Yom Kippur, the holiest day of the Jewish calendar, falls on Monday. Before fasting, many families are already planning what they’ll serve at Break Fast, the meal served after the holiday concludes. This year, there might be more Jerusalem bagels on Americans’ tables than ever before.
Named for the city where they are ubiquitous, Jerusalem bagels might not be as familiar to many lovers of conventional bagels, which hail from Europe. But they are widely found in Israel and other parts of the Middle East, where they are known in Arabic as kaak al quds or kaak bread. Writer Luay Gafari of Urban Farm and Kitchen says the name comes from street vendors, who would yell “Ka’ak! Ka’ak!” to get customers’ attention.
The Big Dipper at Flour Moon Bagels
“Jerusalem bagels seem to be gaining a lot more popularity in the States in recent years, but it’s not something you would typically find in an everyday bagel shop,” Breanne Kostyk, owner of Flour Moon Bagels in New Orleans, tells The Takeout.
In case you aren’t familiar with them, here is a primer on the style.
What is a Jerusalem bagel?
A Jerusalem bagel, or J-bagel as some fans call it, is an oblong bagel, around twice the length of a conventional bagel (some are even longer). If you are a fan of Kringle, the ring-shaped Wisconsin pastry, a J-bagel looks something like that, minus the icing and fillings.
They’re much thinner than the plump, circular bread roll that most of us think of when we picture a bagel. Many people compare their taste to that of Montreal bagels, which are chewier and sweeter than typical bagels.

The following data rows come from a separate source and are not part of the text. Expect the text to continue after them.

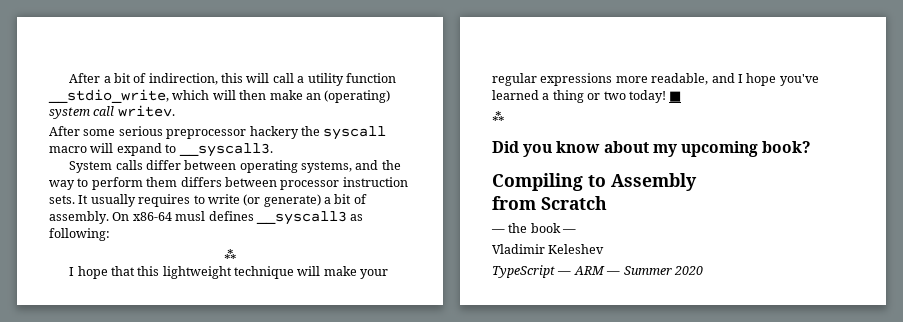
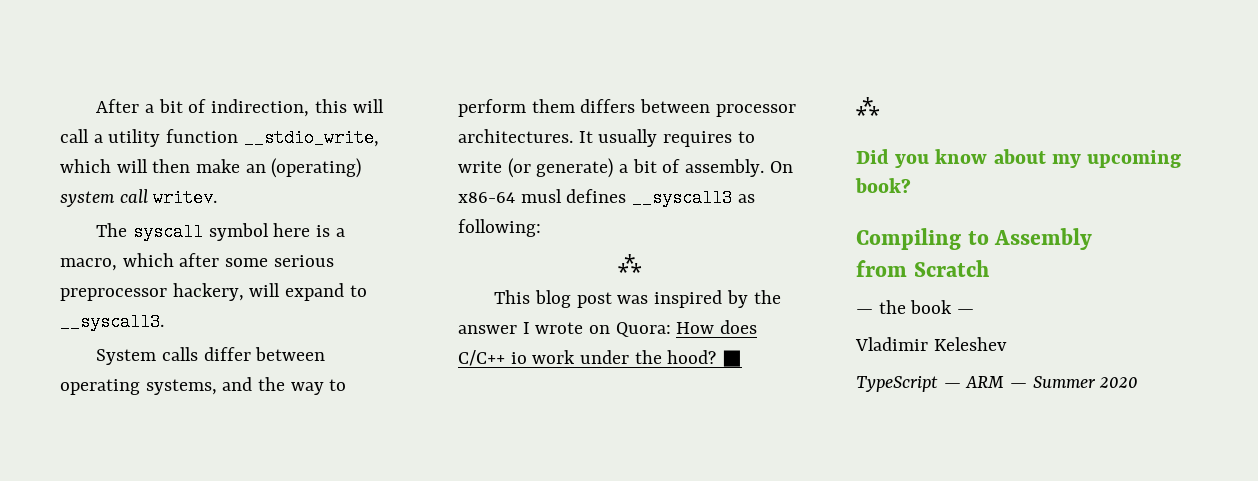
- After some serious preprocessor hackery the syscall macro will expand to __syscall3.
+ The syscall symbol here is a macro, which after some serious preprocessor hackery, will expand to __syscall3.
- System calls differ between operating systems, and the way to perform them differs between processor instruction sets.
+ System calls differ between operating systems, and the way to perform them differs between processor architectures.
- I hope that this lightweight technique will make your regular expressions more readable, and I hope you've learned a thing or two today!
+ This blog post was inspired by the answer I wrote on Quora: How does C/C++ io work under the hood?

How Jerusalem bagels are made
The dough, whose ingredients most often include flour, milk or milk powder, and yeast, is rolled into a log and then worked into the signature oval shape. “The trickiest part is stretching them out that far without tearing them,” Kostyk says.
Besides their roots, the biggest difference between a J-bagel and a regular bagel is that a J-bagel is not boiled before baking. After being shaped, it gets a second rise, and then honey is spread on top before sesame seeds are added. The J-bagels bake at a high temperature, about 425 degrees Fahrenheit, for about 15 to 18 minutes, a little shorter than a typical bagel.
The best way to eat Jerusalem bagels
Flour Moon Bagels calls its J-bagel “The Big Dipper,” which is exactly how many people choose to eat it. Available Friday through Sunday, the bagel is served with warm labneh and olive oil sprinkled with za’atar spice. Rather than spreading anything onto the bagel itself, you instead tear off a piece of bagel and dip it into the yogurt and oil.
“I enjoy the rustic street food handheld approach and the simple pleasure of being able to rip and dip a warm piece of bread,” Kostyk says, noting that Flour Moon sells a couple dozen J-bagels per day on the weekends.
Jerusalem bagels also can be served with butter, jam, and cream cheese. Breads Bakery in New York features its J-bagels on the party platters it is selling for the holiday, complete with lox, tomato, and other traditional bagel accompaniments. K’Far Cafe in Philly, meanwhile, offers bagel sandwiches, including a Jerusalem bagel grilled cheese.
J-bagels probably should be eaten on the day you purchase them. They can be stored in a plastic bag, but they tend to get soft after about 24 hours; you can freeze them, too. If you go that route, I recommend reheating them in the oven on parchment, rather than toasting them, to crisp them back up.